Bankruptcy’s impact on your credit

Whether you file Chapter 7 or Chapter 13 bankruptcy, your credit score will decrease as a result. The amount it plummets by, though, will depend on your unique situation, as well as your credit score before filing bankruptcy. If you currently have good credit – considered a score of over 700 – your score could drop by over 200 points. Yet, if your credit is fair or poor, your score may not drop by that much.

Keep in mind that Chapter 7 bankruptcy will have a greater impact on your credit than Chapter 13 bankruptcy will. Chapter 13 bankruptcy will remain on your credit report for 7 years after your filing date. Chapter 7 bankruptcy, however, will remain on it for 10 years afterward. Furthermore, if you file Chapter 7 bankruptcy, financial institutions will consider your inability to repay most of your debts as a mark against you. This could cause your credit score to take more of a hit.

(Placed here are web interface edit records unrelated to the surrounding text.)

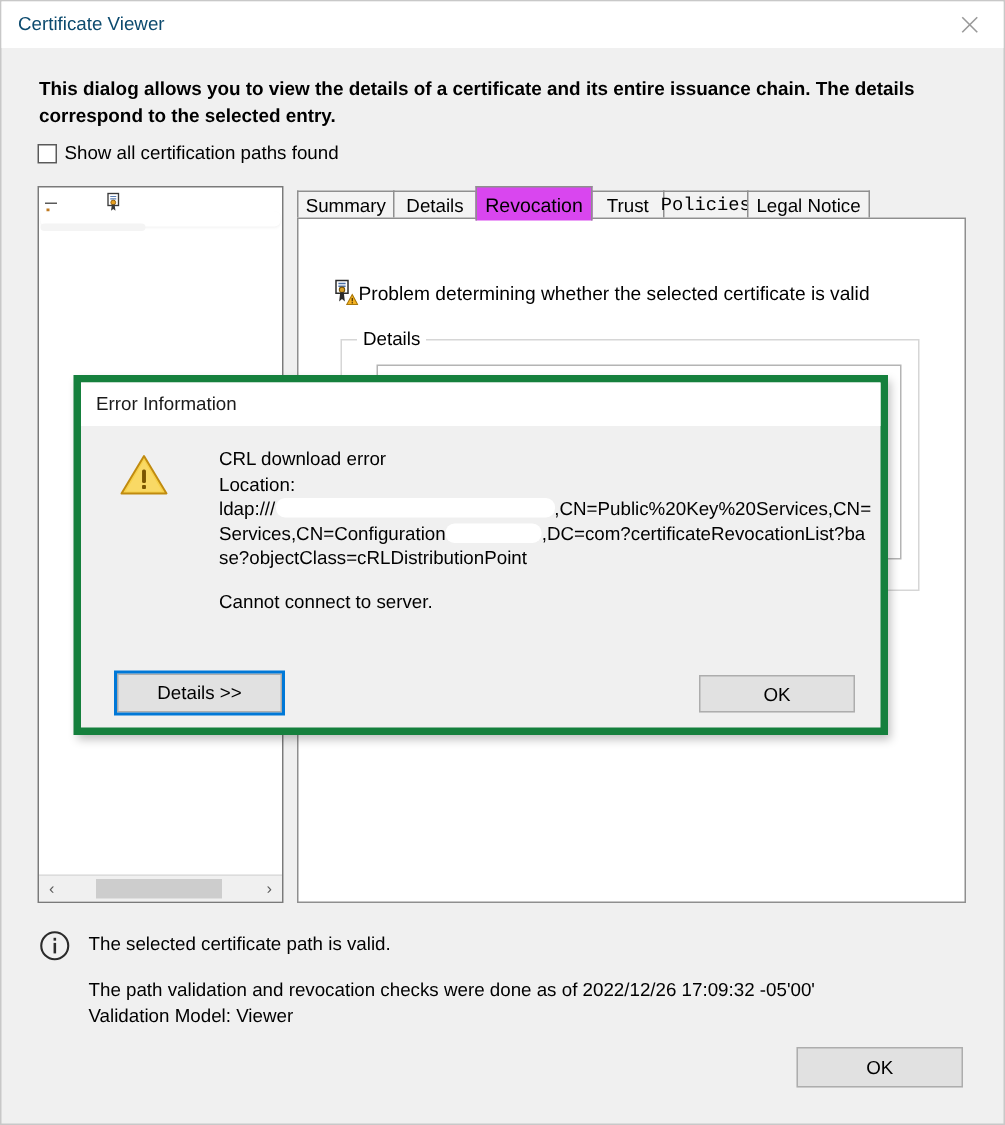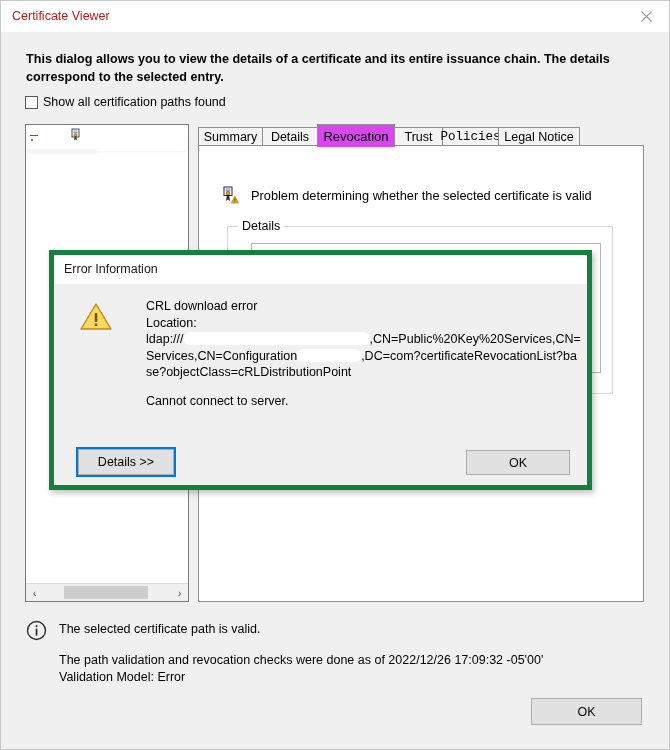--- a/index.html
+++ b/index.html
@@ -32,21 +32,21 @@
     position: absolute;
     left: 0; top: 0;
     width: 100%; height: 31px;
     background: #ffffff;
     box-sizing: border-box;
   }
   #titlebar-text {
     position: absolute;
     left: 11px; top: 8px;
     font-size: 12.5px;
-    color: #b91c1c;
+    color: #0c4a6e;
     white-space: nowrap;
   }
   #close-btn {
     position: absolute;
     right: 0; top: 0;
     width: 45px; height: 30px;
     display: flex;
     align-items: center;
     justify-content: center;
     cursor: default;
@@ -224,21 +224,20 @@
     left: 22px; top: 40px;
     display: flex;
     align-items: center;
   }
   #problem-icon {
     position: relative;
     width: 18px; height: 18px;
     flex: 0 0 auto;
   }
   #problem-text {
-    margin-left: 12px;
     font-size: 12.8px;
     white-space: nowrap;
   }
 
   
   #details-group {
     position: absolute;
     left: 28px; top: 80px;
     width: 386px; height: 168px;
     border: 1px solid #d6d6d6;
@@ -356,21 +355,21 @@
   }
   #err-cannot {
     position: absolute;
     left: 92px; top: 139px;
     font-size: 12.5px;
     white-space: nowrap;
   }
   #err-details-btn {
     position: absolute;
     left: 24px; top: 194px;
-    width: 96px; height: 26px;
+    width: 110px; height: 26px;
     background: #e1e1e1;
     border: 1px solid #adadad;
     outline: 2px solid #0078d7;
     outline-offset: 0px;
     box-sizing: border-box;
     display: flex;
     align-items: center;
     justify-content: center;
     font-size: 12.5px;
     cursor: default;
@@ -476,21 +475,21 @@
       <span id="info-icon">
         <svg width="21" height="21" viewBox="0 0 21 21">
           <circle cx="10.5" cy="10.5" r="9" fill="none" stroke="#2b2b2b" stroke-width="1.4"></circle>
           <rect x="9.7" y="8.6" width="1.7" height="7" fill="#2b2b2b"></rect>
           <rect x="9.7" y="5.2" width="1.7" height="1.9" fill="#2b2b2b"></rect>
         </svg>
       </span>
       <div id="status-line1">The selected certificate path is valid.</div>
       <div id="status-line2">
         <div>The path validation and revocation checks were done as of 2022/12/26 17:09:32 -05'00'</div>
-        <div>Validation Model: Error</div>
+        <div>Validation Model: Viewer</div>
       </div>
     </div>
 
     <div id="ok-main">OK</div>
 
   </div>
 
   <div id="error-dialog">
     <div id="err-titlebar">
       <div id="err-title-text">Error Information</div>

Rebuilding your credit after bankruptcy

While filing bankruptcy will cause your credit score to take an immediate hit, you can start rebuilding it right after your case discharges. So long as you start practicing good credit habits – like using a secured credit card that you pay in full and on time each month – your score could start increasing quickly. It will take time, though, to return to its previous level. If you file Chapter 7 bankruptcy, you could start to see your credit score improve one to two years after your discharge if you practice good habits. This is likely the case, too, if you file Chapter 13 bankruptcy, though you will have to wait to rebuild your credit until after you complete your repayment plan, which takes between three to five years.

The timeline for rebuilding your credit after filing bankruptcy may seem long. But by practicing good credit habits, you could see improvements to it soon after your case discharges.